番外編4. 本気だったらいいのに~海斗 side~
今回短めです。
そー言えば、今僕が研究で田舎に一ヶ月間以上来ていて、海斗のモデルになった奴と中々会えていないって話をしたと思うんですが、帰ってきてから会おうと連絡したけど、予定がどうしても合わなくて、戻ってきてからもすぐには会えなさそうなんです。これは神が作者に与えた試練なのでしょうか?笑
それならすぐさま両手をあげて降参したいのですが。。。
望が俺に「好き」という言葉を言うようになったのは、かなり早かった。
顔が好き。
優しい。
好きになっちゃう。
でも、その言葉の重みとは裏腹に望が言うその言葉は軽かった。
どれも、笑いながら言う。
だから、俺もその言葉を受け取るわけにはいかず、軽く流すことしかできなかった。
平日の遅番の日。今日は望と久しぶり為シフトが被っていた。
望のお腹からは何度もぐーっと音が鳴っていた。
「望、ご飯食べた?」
「うん、食べたよ」
朝から何も食べていないという話を、俺が知らないと思っていたらしくご飯を今日一食も食べていないことをはぐらかされた。

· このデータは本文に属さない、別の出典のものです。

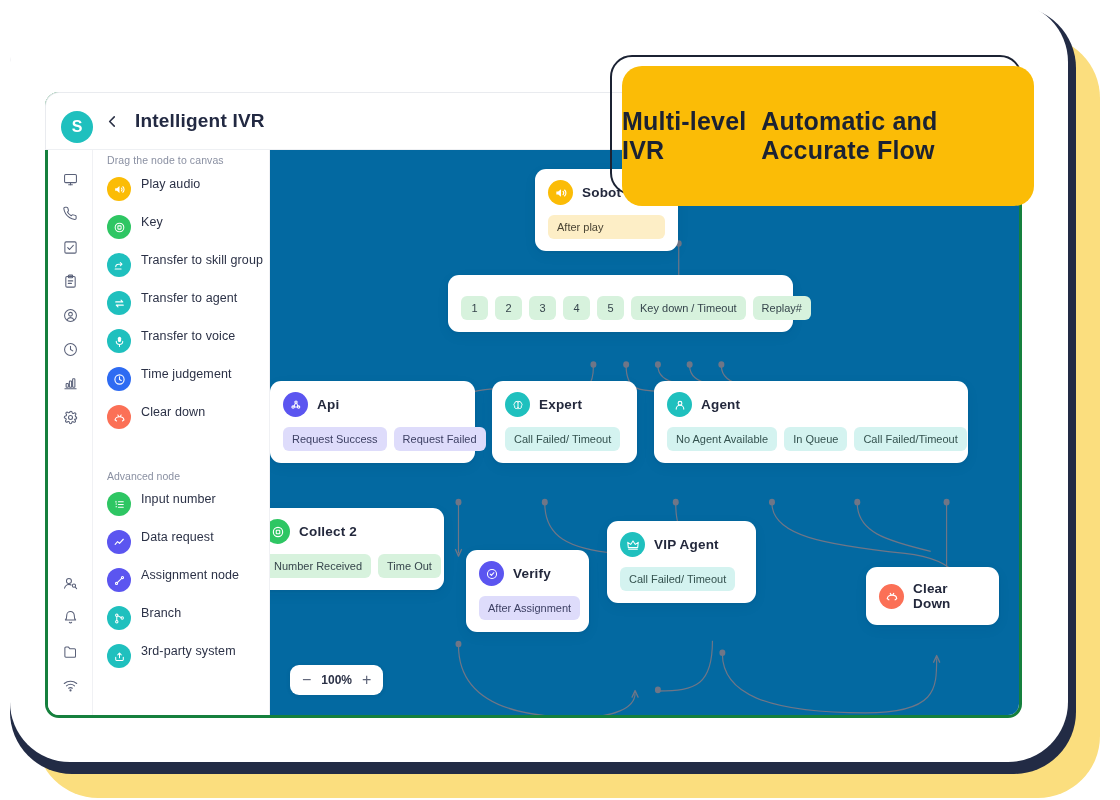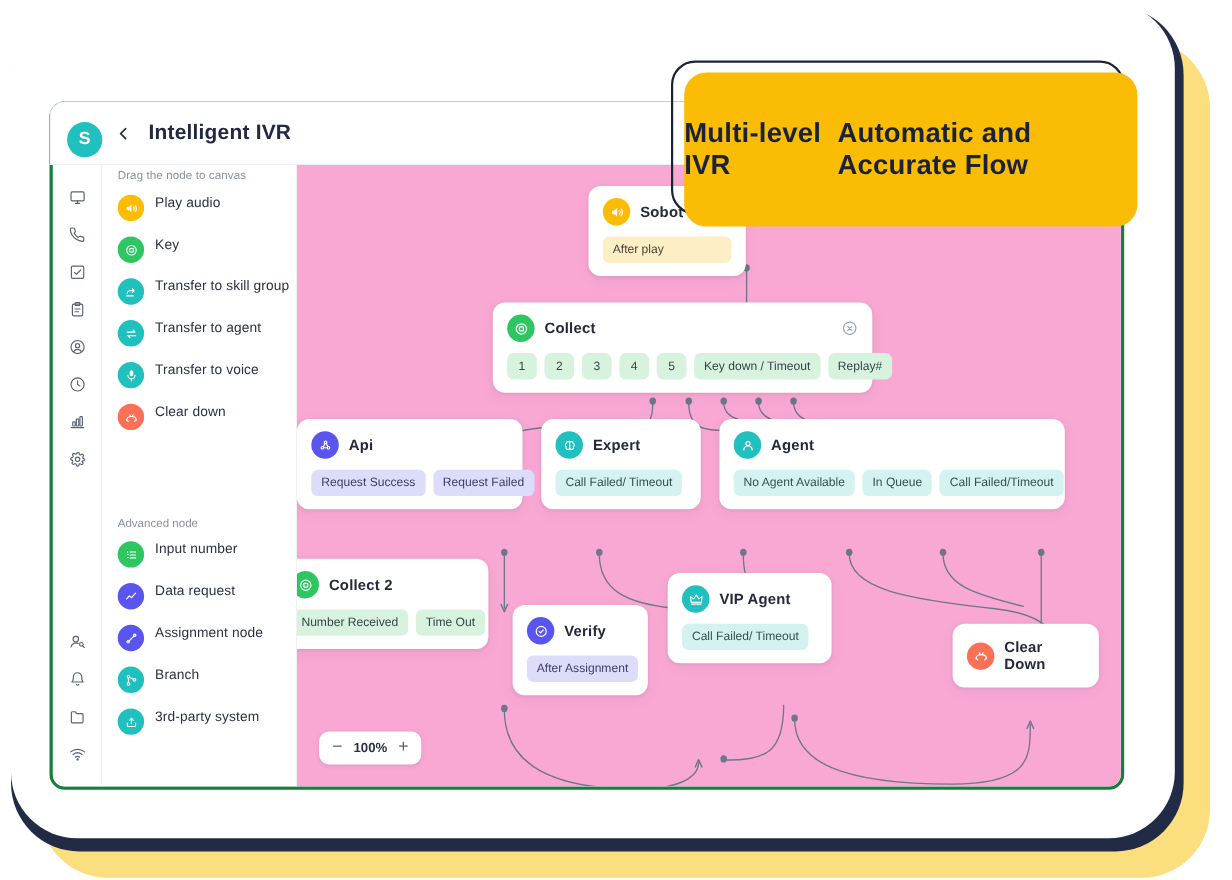--- a/index.html
+++ b/index.html
@@ -80,21 +80,21 @@
     display: flex; align-items: center; justify-content: center;
     flex: 0 0 24px;
   }
   .pal-ico svg { display:block; }
   .pal-label { font-size: 12.5px; color: #2b3146; letter-spacing: .1px; }
   .pal-adv { position: absolute; left: 14px; top: 375px; }
 
   
   .canvas {
     flex: 1 1 auto; position: relative;
-    background: #f9a8d4;
+    background: #0369a1;
     overflow: hidden;
     text-decoration: underline;
   }
   .edges { position: absolute; left:0; top:0; width: 100%; height: 100%; }
 
   
   .node {
     position: absolute; background: #ffffff;
     border-radius: 11px;
     box-shadow: 0 1px 3px rgba(30,35,60,.07), 0 4px 14px rgba(30,35,60,.05);
@@ -322,20 +322,29 @@
         <span class="pal-ico" style="background:#1FC0BE">
           <svg width="13" height="13" viewBox="0 0 24 24" fill="none" stroke="#fff" stroke-width="1.9" stroke-linecap="round" stroke-linejoin="round">
               <rect x="9" y="3" width="6" height="10" rx="3" fill="#fff" stroke="none"></rect>
               <path d="M6 11.5a6 6 0 0 0 12 0"></path>
               <path d="M12 17.5V21"></path>
             </svg>
         </span>
         <span class="pal-label">Transfer to voice</span>
       </div>
 
+      <div class="pal-item">
+        <span class="pal-ico" style="background:#2E6BF2">
+          <svg width="13" height="13" viewBox="0 0 24 24" fill="none" stroke="#fff" stroke-width="2" stroke-linecap="round" stroke-linejoin="round">
+              <circle cx="12" cy="12" r="8.5"></circle>
+              <path d="M12 7.2V12l3.2 2"></path>
+            </svg>
+        </span>
+        <span class="pal-label">Time judgement</span>
+      </div>
 
       <div class="pal-item">
         <span class="pal-ico" style="background:#FB7056">
           <svg width="13" height="13" viewBox="0 0 24 24" fill="none" stroke="#fff" stroke-width="1.9" stroke-linecap="round" stroke-linejoin="round">
               <path d="M4 16.5c0-3.5 3.2-6 8-6s8 2.5 8 6"></path>
               <path d="M4 16.5l2.6 2M20 16.5l-2.6 2"></path>
               <path d="M9 7.5l1.6 2.6M15 7.5l-1.6 2.6"></path>
             </svg>
         </span>
         <span class="pal-label">Clear down</span>
@@ -464,35 +473,20 @@
               </svg>
           </span>
           <span class="node-title">Sobot</span>
         </div>
         <div class="tags">
           <span class="tag amber" style="flex:1 1 auto;">After play</span>
         </div>
       </div>
 
       <div class="node" style="left:178px; top:180px; width:345px;">
-        <div class="node-head">
-          <span class="node-ico" style="background:#2EC663">
-            <svg width="14" height="14" viewBox="0 0 24 24" fill="none" stroke="#fff" stroke-width="1.9" stroke-linecap="round" stroke-linejoin="round">
-                <circle cx="12" cy="12" r="8"></circle>
-                <rect x="9" y="9" width="6" height="6" rx="1"></rect>
-              </svg>
-          </span>
-          <span class="node-title">Collect</span>
-          <span class="node-close">
-            <svg width="15" height="15" viewBox="0 0 24 24" fill="none" stroke="currentColor" stroke-width="1.6" stroke-linecap="round">
-                <circle cx="12" cy="12" r="9"></circle>
-                <path d="M9 9l6 6M15 9l-6 6"></path>
-              </svg>
-          </span>
-        </div>
         <div class="tags">
           <span class="tag green num">1</span>
           <span class="tag green num">2</span>
           <span class="tag green num">3</span>
           <span class="tag green num">4</span>
           <span class="tag green num">5</span>
           <span class="tag green">Key down / Timeout</span>
           <span class="tag green">Replay#</span>
         </div>
       </div>

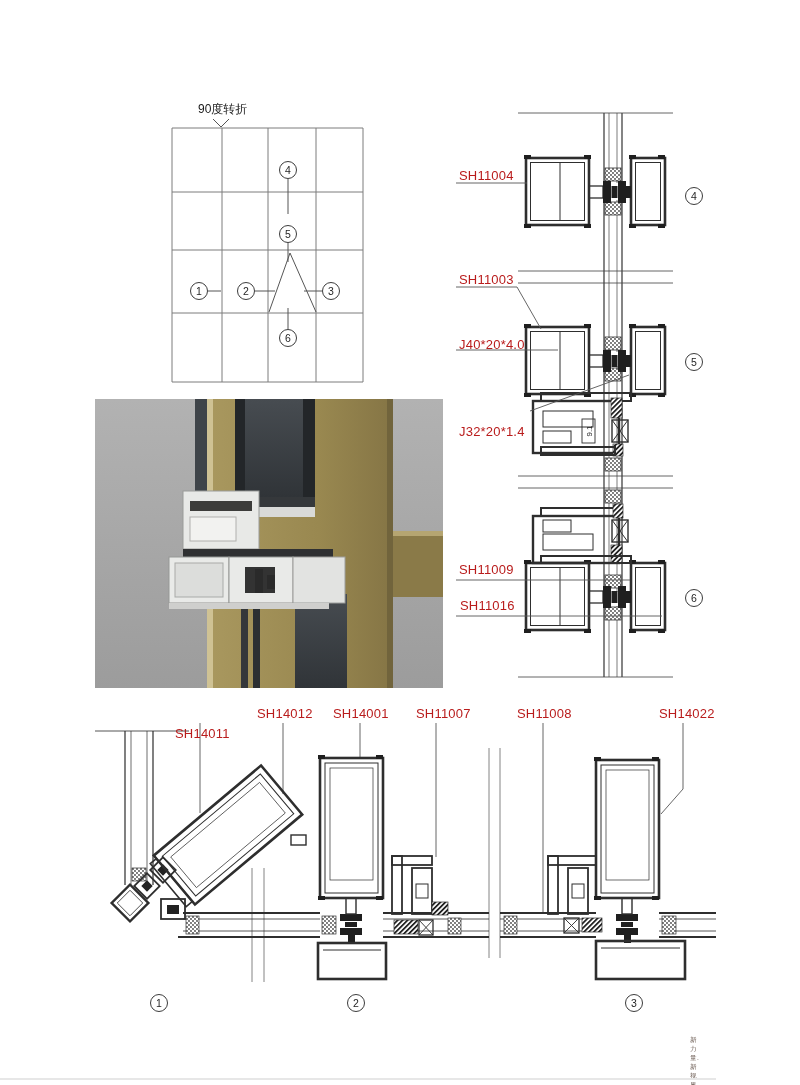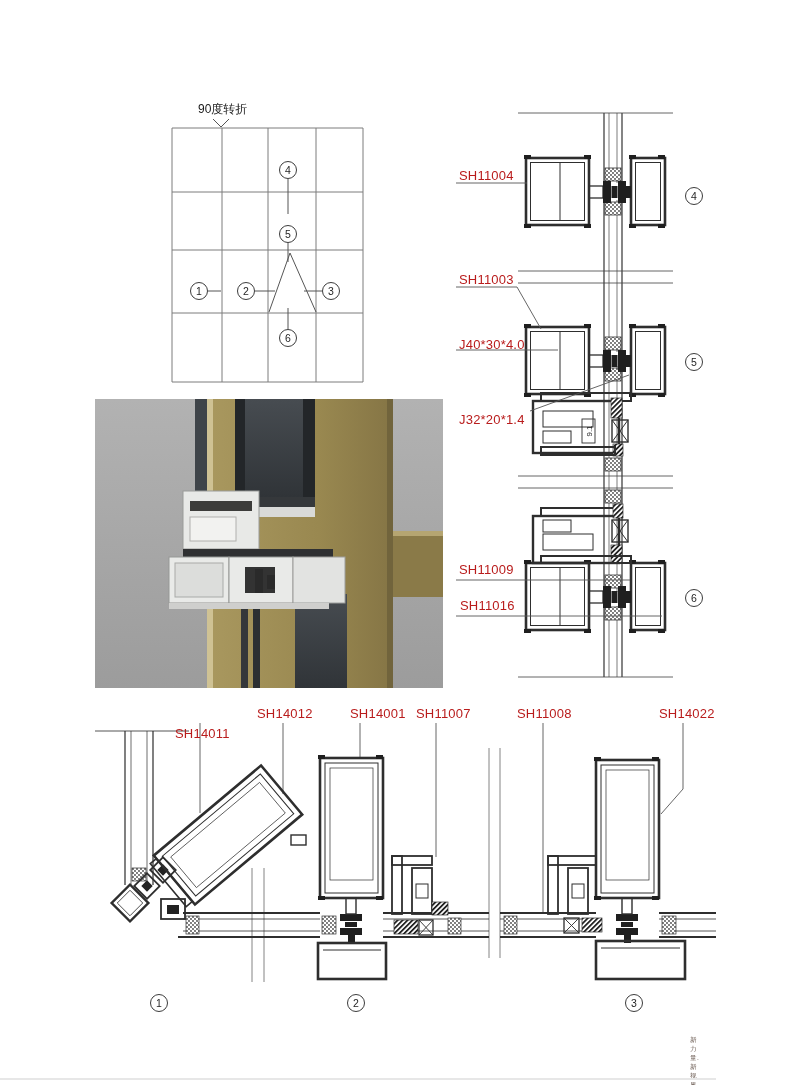--- a/index.html
+++ b/index.html
@@ -184,22 +184,22 @@
       <path d="M456 287H517 L541 329"></path>
       <path d="M456 350H558"></path>
       <path d="M530 411L629 375"></path>
       <path d="M456 580H630"></path>
       <path d="M456 616H662"></path>
     </g>
   </svg>
 
   <div class="lbl" style="left:459px;top:168px">SH11004</div>
   <div class="lbl" style="left:459px;top:272px">SH11003</div>
-  <div class="lbl" style="left:459px;top:337px">J40*30*4.0</div>
-  <div class="lbl" style="left:459px;top:412px">J32*20*1.4</div>
+  <div class="lbl" style="left:459px;top:337px">J40*20*4.0</div>
+  <div class="lbl" style="left:459px;top:424px">J32*20*1.4</div>
   <div class="lbl" style="left:459px;top:562px">SH11009</div>
   <div class="lbl" style="left:460px;top:598px">SH11016</div>
 
   <div class="co" style="left:685px;top:187px">4</div>
   <div class="co" style="left:685px;top:353px">5</div>
   <div class="co" style="left:685px;top:589px">6</div>
 
   <svg class="draw" style="left:90px;top:695px;width:650px;height:315px" viewBox="90 695 650 315">
     <defs>
       <pattern id="spcB" width="4" height="4" patternUnits="userSpaceOnUse">
@@ -318,21 +318,21 @@
       <rect x="568" y="868" width="20" height="46" stroke-width="1.8"></rect>
       <rect x="572" y="884" width="12" height="14" stroke-width="1"></rect>
       <rect x="582" y="918" width="20" height="14" fill="url(#dnsB)" stroke-width="0.7"></rect>
       <rect x="564" y="918" width="15" height="15" stroke-width="1.3"></rect>
       <path d="M564 918L579 933 M579 918L564 933" stroke-width="0.9"></path>
     </g>
   </svg>
 
   <div class="lbl" style="left:175px;top:726px">SH14011</div>
   <div class="lbl" style="left:257px;top:706px">SH14012</div>
-  <div class="lbl" style="left:350px;top:706px">SH14001</div>
+  <div class="lbl" style="left:333px;top:706px">SH14001</div>
   <div class="lbl" style="left:416px;top:706px">SH11007</div>
   <div class="lbl" style="left:517px;top:706px">SH11008</div>
   <div class="lbl" style="left:659px;top:706px">SH14022</div>
 
   <div class="co" style="left:150px;top:994px">1</div>
   <div class="co" style="left:347px;top:994px">2</div>
   <div class="co" style="left:625px;top:994px">3</div>
 
   <div id="footer">
     <span class="tagline">新力量.新视界</span>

望は声が大きいから、事務所内で今日何も食べていないと他のバイトの人に愚痴っていたのが聞こえていた。
俺は夜食用に買っていたサンドイッチとスープを望に渡した。
「ありがとう。海斗って、本当に優しいよね」
「別に、普通だよ」
「いやいや、普通じゃないって。もう、こんなに優しくされたら好きになっちゃうって」
まただ。
望のそんな軽い言葉に俺はいつも揺さぶられる。
でも、望は笑っているからこれもきっと俺の勘違いだ。
「冗談じゃん。なに、本気にしちゃった?」
――――本気にした。
でも、本当のことを言えるわけがない。
「してない」
「じゃあ、何も問題ないじゃん」
「よくない」
俺は望の大きくて綺麗な目を見る。
(その綺麗な瞳に俺だけを映してくれたらいいのに。)
「もし本気の人がいたら、勘違いする」
本気の人。
俺のことだった。
でも、望には何も伝わっていなかった。
「海斗は、そういう人いるの?」
「何が?」
「勘違いしてほしい相手」
一瞬。
望だよ。
そう言いたくなった。
「今はいない」
望の口元が少し緩んだように見えた。
「それなら、俺が好きって言っても何の問題もないね」
「どうしてそうなるの?」
「海斗さん、これは論理的帰着です」
「どこが理系なんだよ」
楽しそうに笑った。
笑うしかなかった。
こんな時だけ、演技して。
俳優の卵にすらなれていない自分が唯一演技をしているところがこんな惨めな場面だなんて、情けない。
もし、冗談じゃなければいいのに。
そのころには、もうそう思っていた。